Sadly became only 2 Readers, is it like an experiment to discover who reads, (R) and (S) can't be sharing the same Paper if only 1 Prints, they don't know each other I think unless (S) spies or I really don't mind telling at All.
I Remember (S) mentioned in m.r.t to be reader of my blog and she knew I love her. Unless someone sacrifices from reading and to know the counts to estimate the current readers?
Today I ate Instant Noodle Mi Goreng with Fried Egg, it tastes really nice if Egg was Fried and Placed On Top Of It, Nicer Than Mixture of Egg with Boiled Noodle, During my Schizophrenic Moments I Understood Oil as Something That Spreads Flavour Of A Cooking And It's Good For Flavours. Even if Chilli Tuna is Dry, Putting Abit of Oil, The Flavours Comes Back.
I Don't Know What Will Happen, In The Past I Have Posted Something Like The Previous Posts and Looks Like No Police Report Happens As Everyone Still Lives Normally.
I also Remember My Vision of Kuih Bomb and The Baby Being My Nephew, During My N.S Days I Didn't Know My Nephew's Face! Does it means I'm Abit of Psychic? Doesn't it make me believe in Allah more how Knowing First Can Happen? Means Zikir/Recitations Even if Felt Like Nothing Actually Is Something Due To Knowing Face of My Nephew before he was Borned - Arshan. The Baby Face Changes to Look Like My Father and He Really Became To Look Like Him. I wonder why the waste of time like I have schizophrenia to loss time with my family at the same time.
I Really Want To Earn In Life, But My Body Being Unwell Is Like "Just a Reason" And "A Lazy Person" Instead? Yesterday I Was At Sofa All Day. I Somehow Imagine Documents Of Prints For Police or Report to Prime Minister Instead, I Wonder How It Will Work Out, Then Causing Nobody Reading Me At All Because Of Writing Stuff(Became Busy).

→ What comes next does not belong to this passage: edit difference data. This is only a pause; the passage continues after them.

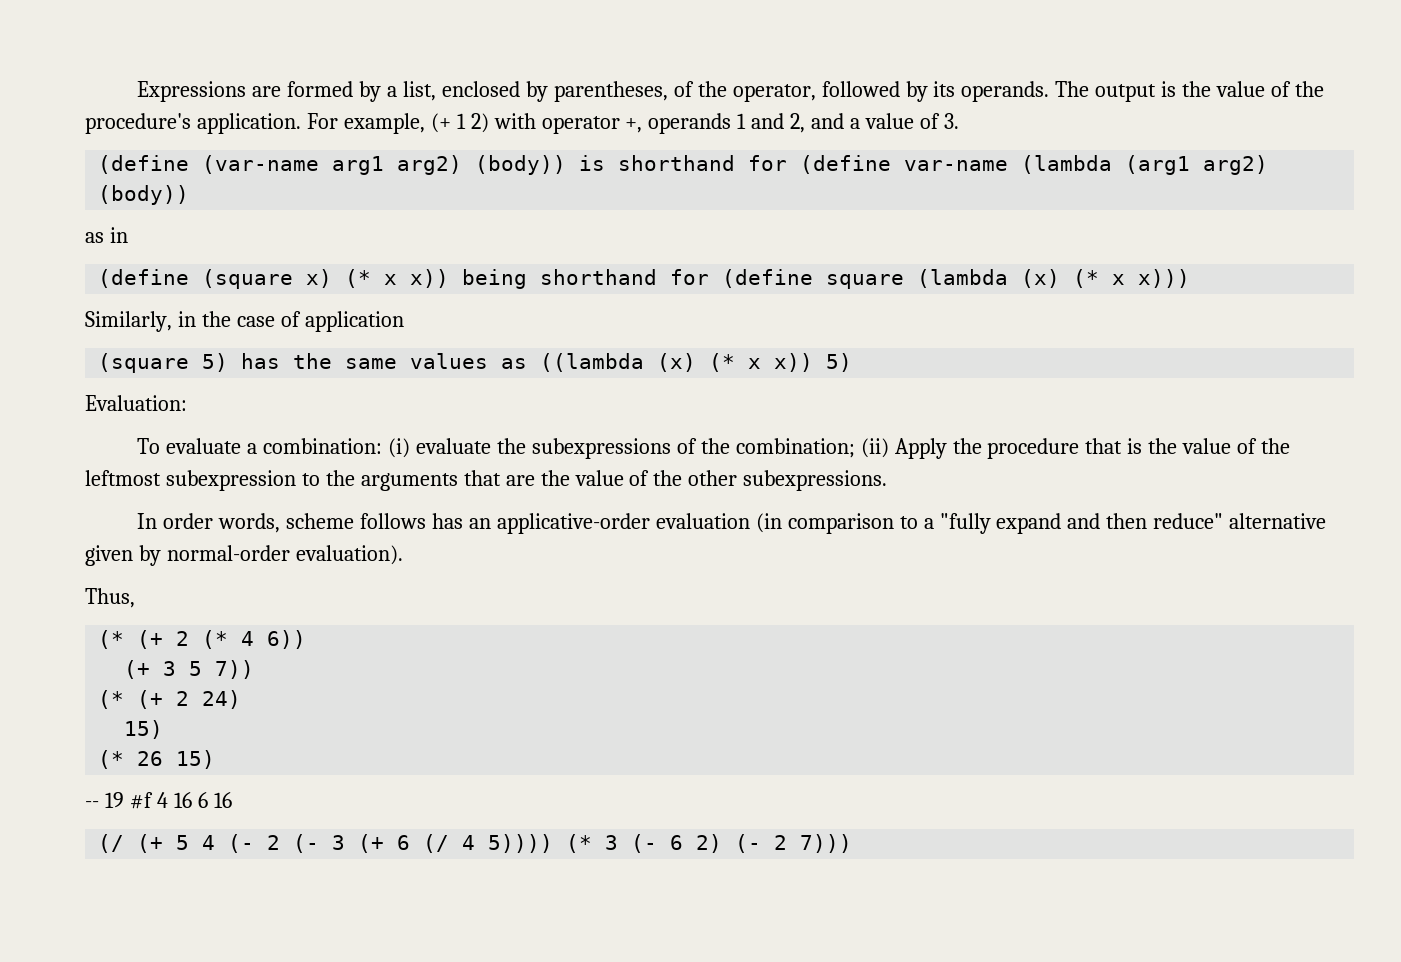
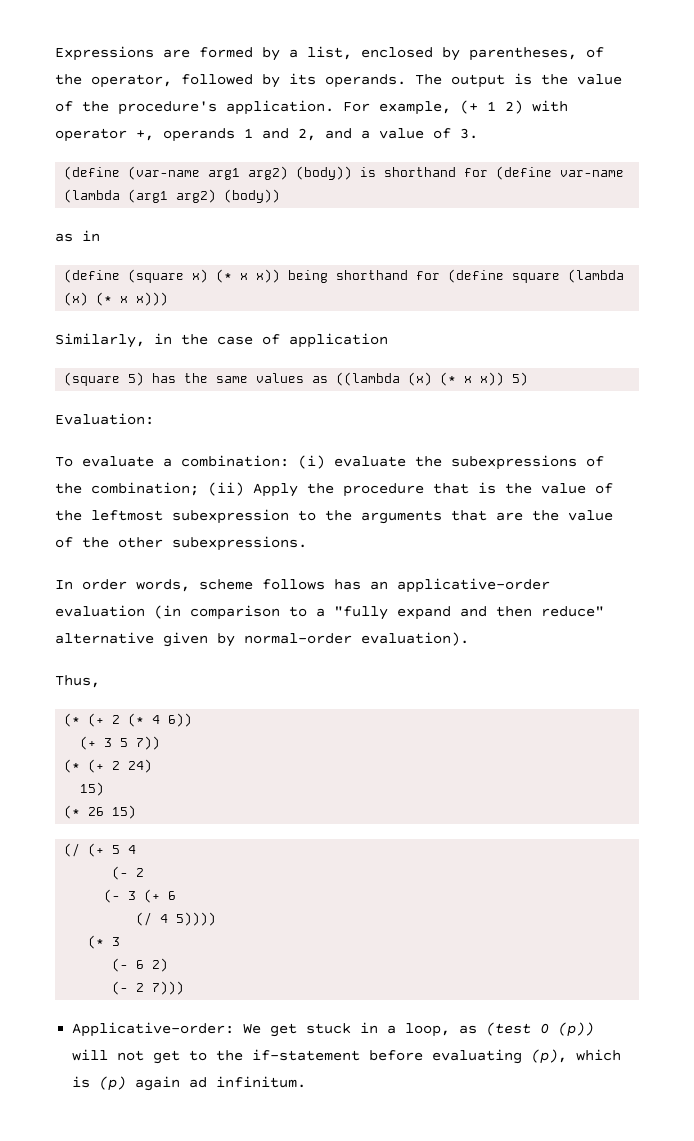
[85,792,232,809] // -- 19 #f 4 16 6 16 -> (137, 812) none
[228,834,281,853] (- 2 -> [112,866,145,880] // (- 2 //
(411, 842) none -> (177, 895) //
(554, 843) none -> (217, 919) //
(619, 842) none -> (121, 941) //
(723, 843) none -> (169, 965) //
(853, 843) none -> [72,1022,595,1037] [72,1049,622,1064] [72,1076,307,1091] // Applicative-order: We get stuck in a loop, as (test 0 (p)) will not get to the if-statement before evaluating (p), which is (p) again ad infinitum.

I Am Thinking How My Neighbours Don't Get Anhedonia Too, I Became To Wonder Of The Solution - Currently it's only St. John's Wort in My Mind.
The Spikes Like Still Exist As I Feel The Time Moving Too Slow or I Am Too Fast, I Also Can Feel Them In My Legs As I Move It(Rubbing on Sofa). I Don't Know What Power is The Meth its just Strong and So Long Until Months, I Wonder Why Such Drug Exist.
It's only 9.44A.M And I Feel Like It's Moving Too Slow for My Life, I Think Like I Should Hangout Downstairs To Kill Time Later. I Really Have Nothing To Do Don't Know Why My Body Is Like This Nobody(Family) Helps Me Like Easing Me With Money Too It is Sad Schizophrenic Life Difficulty As Something Imagined As Permanently Long. Do they worry if I will buy Beer?
I don't know why Extra Pain From Difficulty is Added into My Life After Already Having Schizophrenia.